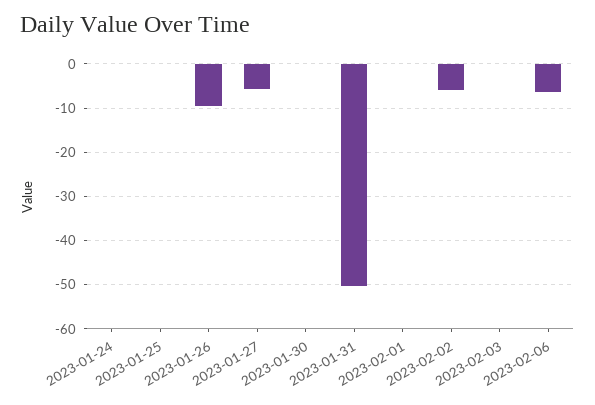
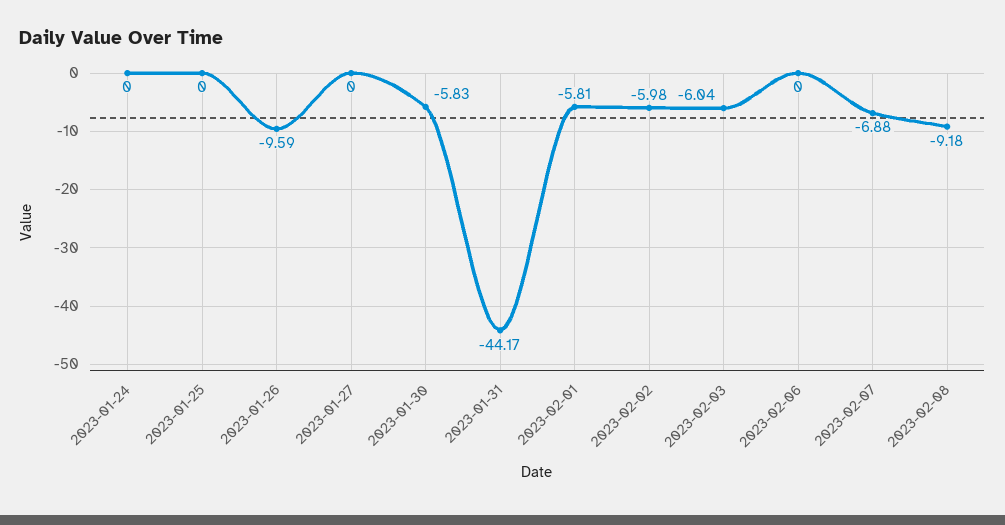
2023-01-27: -6 -> 0
2023-01-30: 0 -> -5.83
2023-01-31: -50 -> -44.17
2023-02-01: 0 -> -5.81
2023-02-03: 0 -> -6.04
2023-02-06: -6 -> 0
2023-02-07: none -> -6.88
2023-02-08: none -> -9.18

|---|

Reproduce, with no other lines, the run of lines that begins with the one containing "2023-02-03: 0 -> -6.04" and ends with the last line of the material.

• _Reply_
2023-02-03: 0 -> -6.04
2023-02-06: -6 -> 0
2023-02-07: none -> -6.88
2023-02-08: none -> -9.18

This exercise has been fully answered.